─── Task input ───

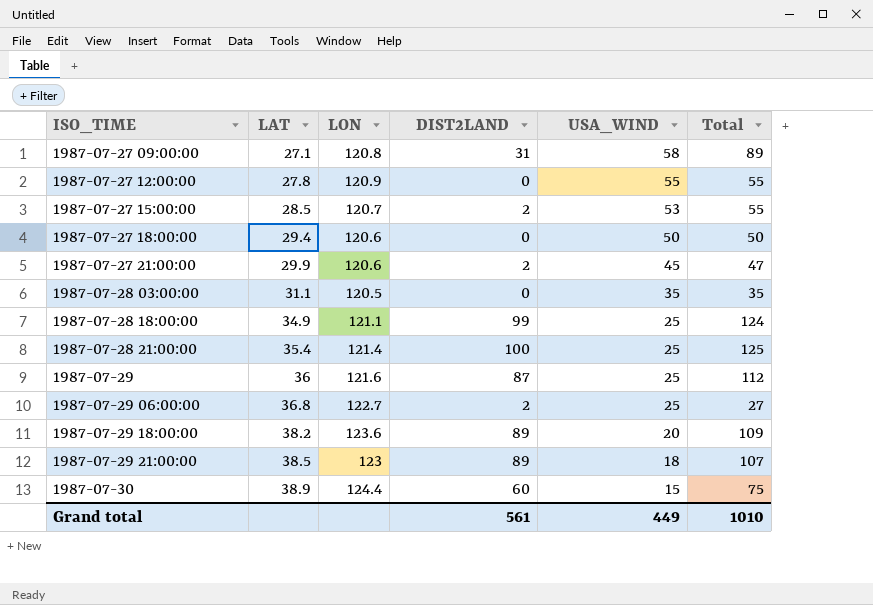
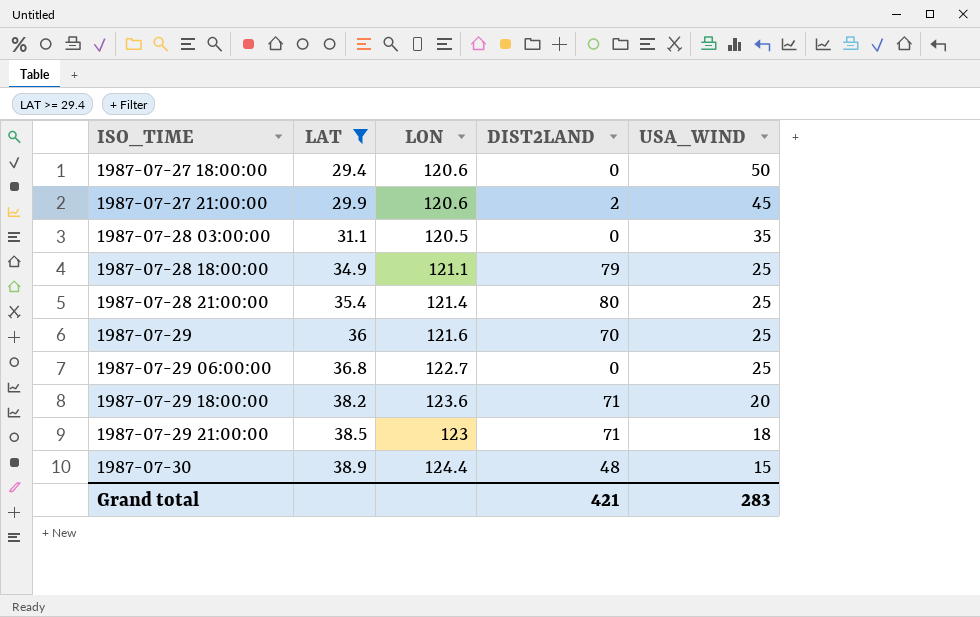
filter: none -> LAT >= 29.4
column Total | formula: [DIST2LAND] + [USA_WIND] -> none
1987-07-28 18:00:00 | DIST2LAND: 99 -> 79
1987-07-28 21:00:00 | DIST2LAND: 100 -> 80
1987-07-29 | DIST2LAND: 87 -> 70
1987-07-29 06:00:00 | DIST2LAND: 2 -> 0
1987-07-29 18:00:00 | DIST2LAND: 89 -> 71
1987-07-29 21:00:00 | DIST2LAND: 89 -> 71
1987-07-30 | DIST2LAND: 60 -> 48
Grand total | DIST2LAND: 561 -> 421
Grand total | USA_WIND: 449 -> 283

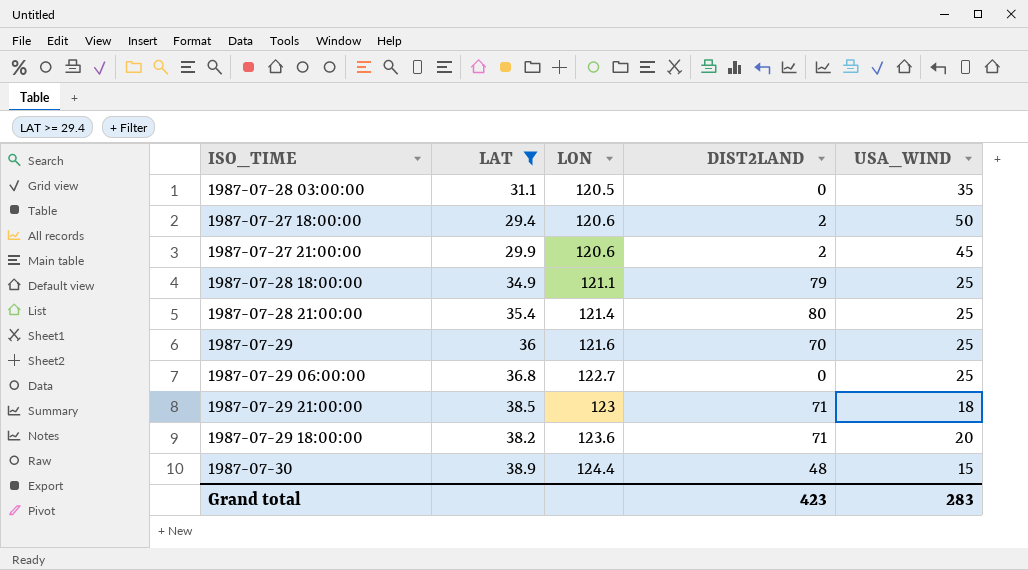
row order: ISO_TIME ascending -> LON ascending
1987-07-27 18:00:00 | DIST2LAND: 0 -> 2
Grand total | DIST2LAND: 421 -> 423

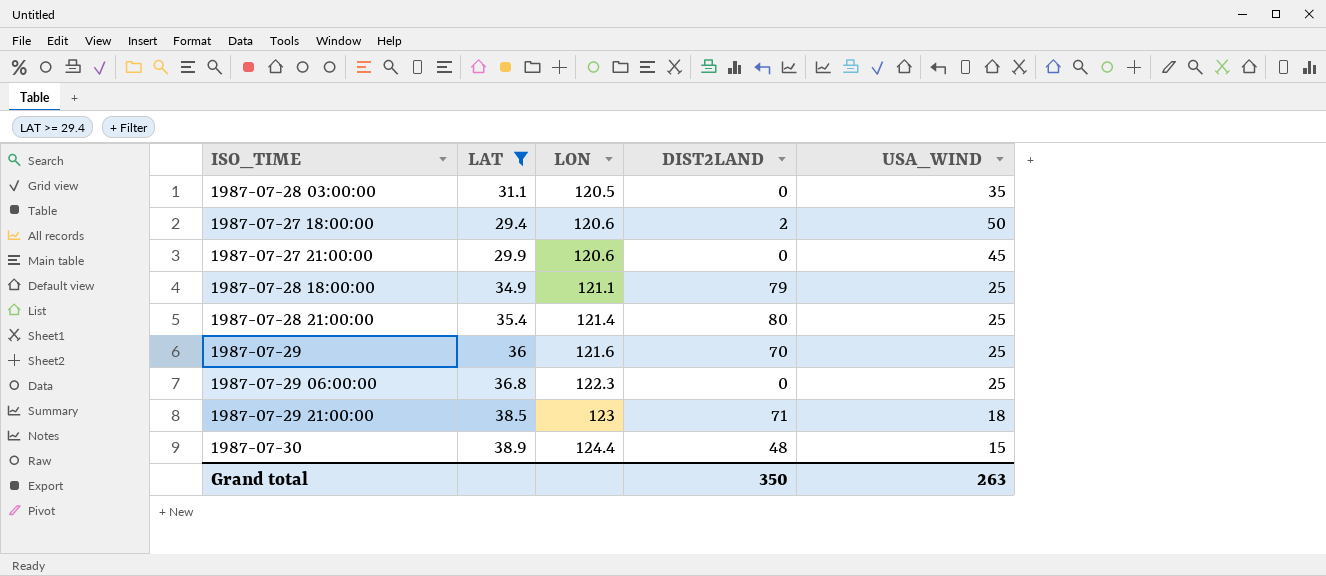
row 1987-07-29 18:00:00: 38.2 | 123.6 | 71 | 20 -> none
1987-07-27 21:00:00 | DIST2LAND: 2 -> 0
1987-07-29 06:00:00 | LON: 122.7 -> 122.3
Grand total | DIST2LAND: 423 -> 350
Grand total | USA_WIND: 283 -> 263

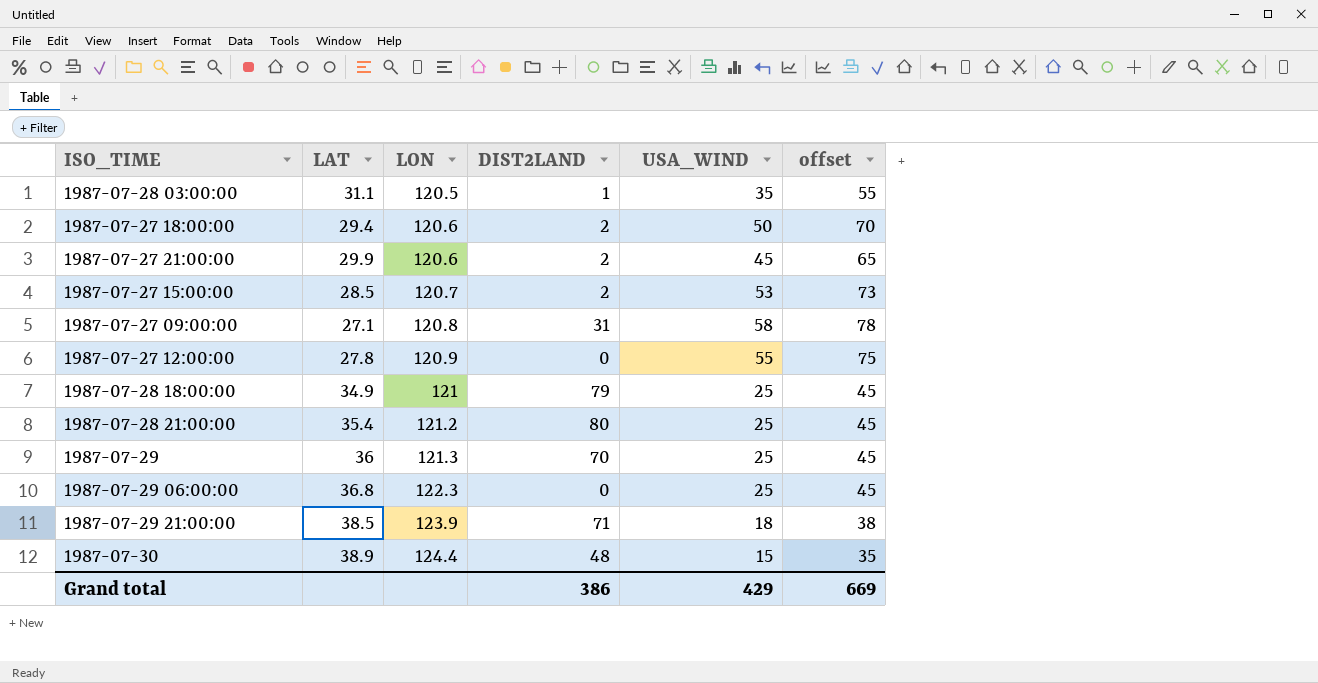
filter: LAT >= 29.4 -> none
column offset | formula: none -> [USA_WIND] + 20
1987-07-28 03:00:00 | DIST2LAND: 0 -> 1
1987-07-27 21:00:00 | DIST2LAND: 0 -> 2
1987-07-28 18:00:00 | LON: 121.1 -> 121
1987-07-28 21:00:00 | LON: 121.4 -> 121.2
1987-07-29 | LON: 121.6 -> 121.3
1987-07-29 21:00:00 | LON: 123 -> 123.9
Grand total | DIST2LAND: 350 -> 386
Grand total | USA_WIND: 263 -> 429

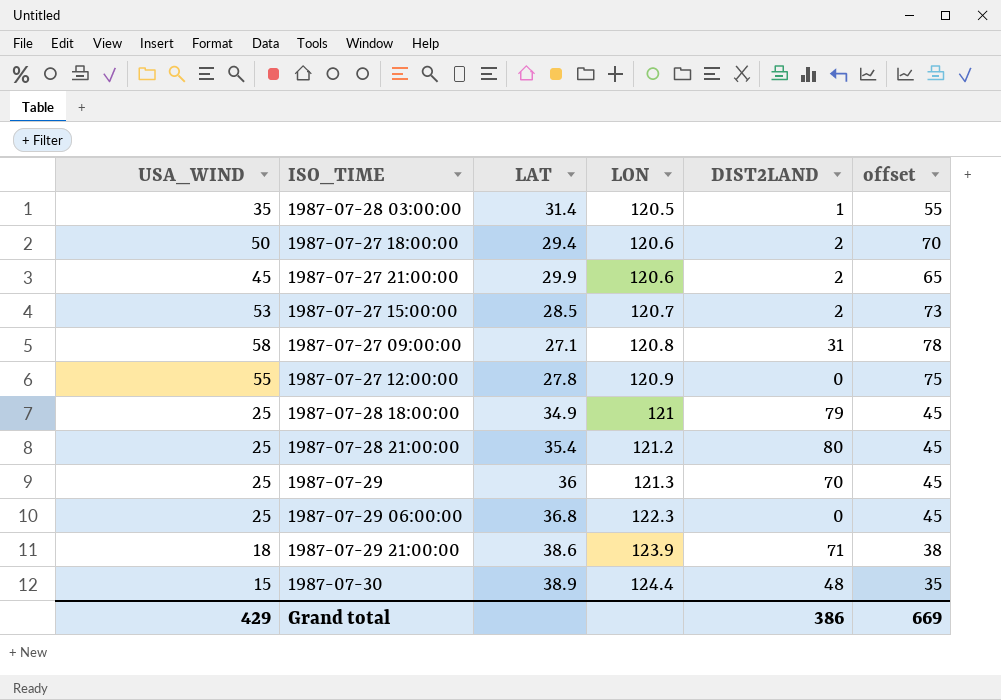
column USA_WIND | position: 5 -> 1
1987-07-28 03:00:00 | LAT: 31.1 -> 31.4
1987-07-29 21:00:00 | LAT: 38.5 -> 38.6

───

_Exercise requirements_.
With the pictures omitted, give every line above again exactly.

_Answer for the task_.
filter: none -> LAT >= 29.4
column Total | formula: [DIST2LAND] + [USA_WIND] -> none
1987-07-28 18:00:00 | DIST2LAND: 99 -> 79
1987-07-28 21:00:00 | DIST2LAND: 100 -> 80
1987-07-29 | DIST2LAND: 87 -> 70
1987-07-29 06:00:00 | DIST2LAND: 2 -> 0
1987-07-29 18:00:00 | DIST2LAND: 89 -> 71
1987-07-29 21:00:00 | DIST2LAND: 89 -> 71
1987-07-30 | DIST2LAND: 60 -> 48
Grand total | DIST2LAND: 561 -> 421
Grand total | USA_WIND: 449 -> 283

row order: ISO_TIME ascending -> LON ascending
1987-07-27 18:00:00 | DIST2LAND: 0 -> 2
Grand total | DIST2LAND: 421 -> 423

row 1987-07-29 18:00:00: 38.2 | 123.6 | 71 | 20 -> none
1987-07-27 21:00:00 | DIST2LAND: 2 -> 0
1987-07-29 06:00:00 | LON: 122.7 -> 122.3
Grand total | DIST2LAND: 423 -> 350
Grand total | USA_WIND: 283 -> 263

filter: LAT >= 29.4 -> none
column offset | formula: none -> [USA_WIND] + 20
1987-07-28 03:00:00 | DIST2LAND: 0 -> 1
1987-07-27 21:00:00 | DIST2LAND: 0 -> 2
1987-07-28 18:00:00 | LON: 121.1 -> 121
1987-07-28 21:00:00 | LON: 121.4 -> 121.2
1987-07-29 | LON: 121.6 -> 121.3
1987-07-29 21:00:00 | LON: 123 -> 123.9
Grand total | DIST2LAND: 350 -> 386
Grand total | USA_WIND: 263 -> 429

column USA_WIND | position: 5 -> 1
1987-07-28 03:00:00 | LAT: 31.1 -> 31.4
1987-07-29 21:00:00 | LAT: 38.5 -> 38.6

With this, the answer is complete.